TASK GOAL:
Please find the lines in the entries below that contain the word "Admira", and copy each one.

-=-=-

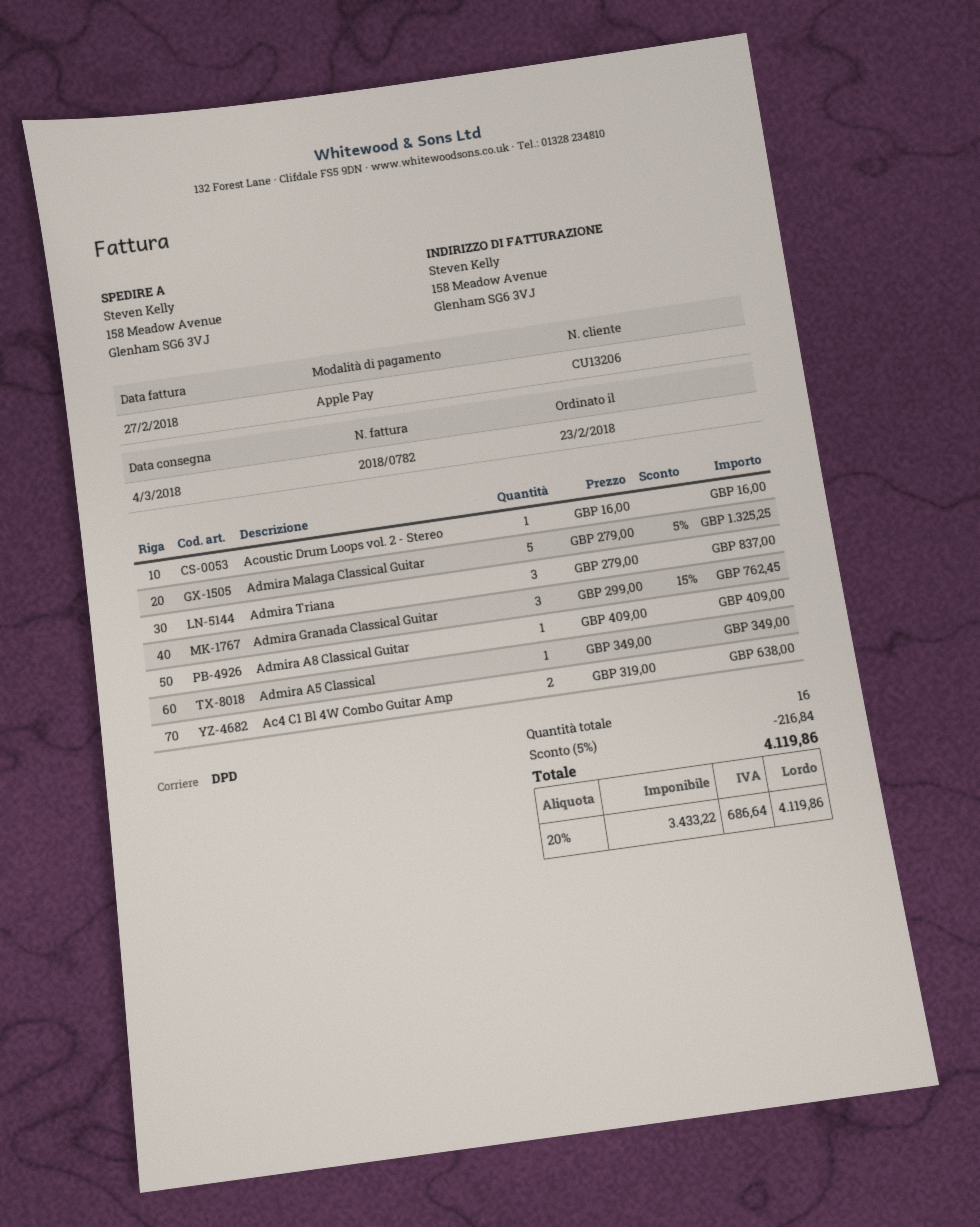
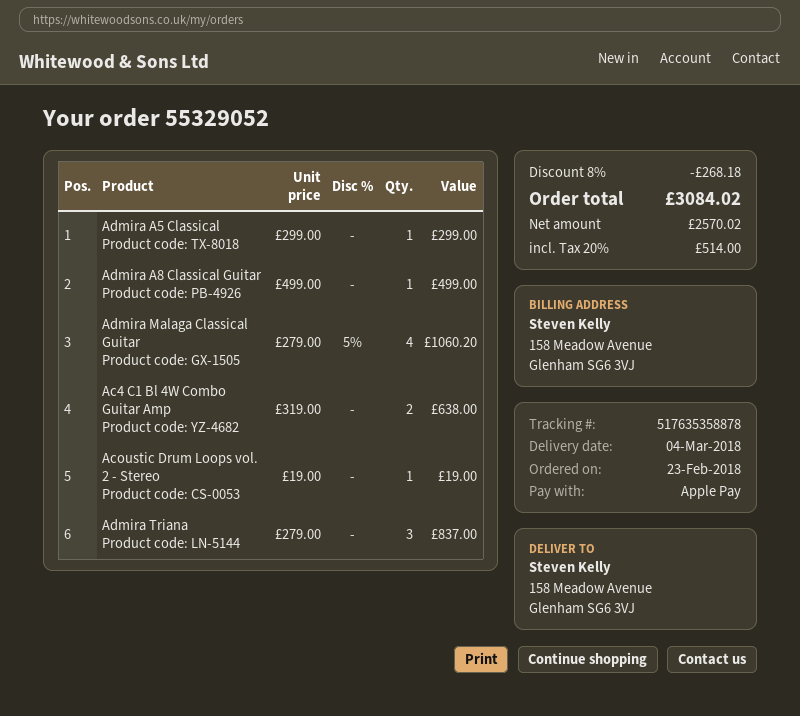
Acoustic Drum Loops vol. 2 - Stereo: 1 x 16.00 = 16.00 -> 1 x 19.00 = 19.00
Admira Malaga Classical Guitar: 5 x 279.00 - 5% = 1325.25 -> 4 x 279.00 - 5% = 1060.20
Admira Granada Classical Guitar: 3 x 299.00 - 15% = 762.45 -> none
Admira A8 Classical Guitar: 1 x 409.00 = 409.00 -> 1 x 499.00 = 499.00
Admira A5 Classical: 1 x 349.00 = 349.00 -> 1 x 299.00 = 299.00
discount: 5% = 216.84 -> 8% = 268.18
net: 3433.22 -> 2570.02
tax: 20% = 686.64 -> 20% = 514.00
total: 4119.86 -> 3084.02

-=-=-

YOUR RESPONSE:
Admira Malaga Classical Guitar: 5 x 279.00 - 5% = 1325.25 -> 4 x 279.00 - 5% = 1060.20
Admira Granada Classical Guitar: 3 x 299.00 - 15% = 762.45 -> none
Admira A8 Classical Guitar: 1 x 409.00 = 409.00 -> 1 x 499.00 = 499.00
Admira A5 Classical: 1 x 349.00 = 349.00 -> 1 x 299.00 = 299.00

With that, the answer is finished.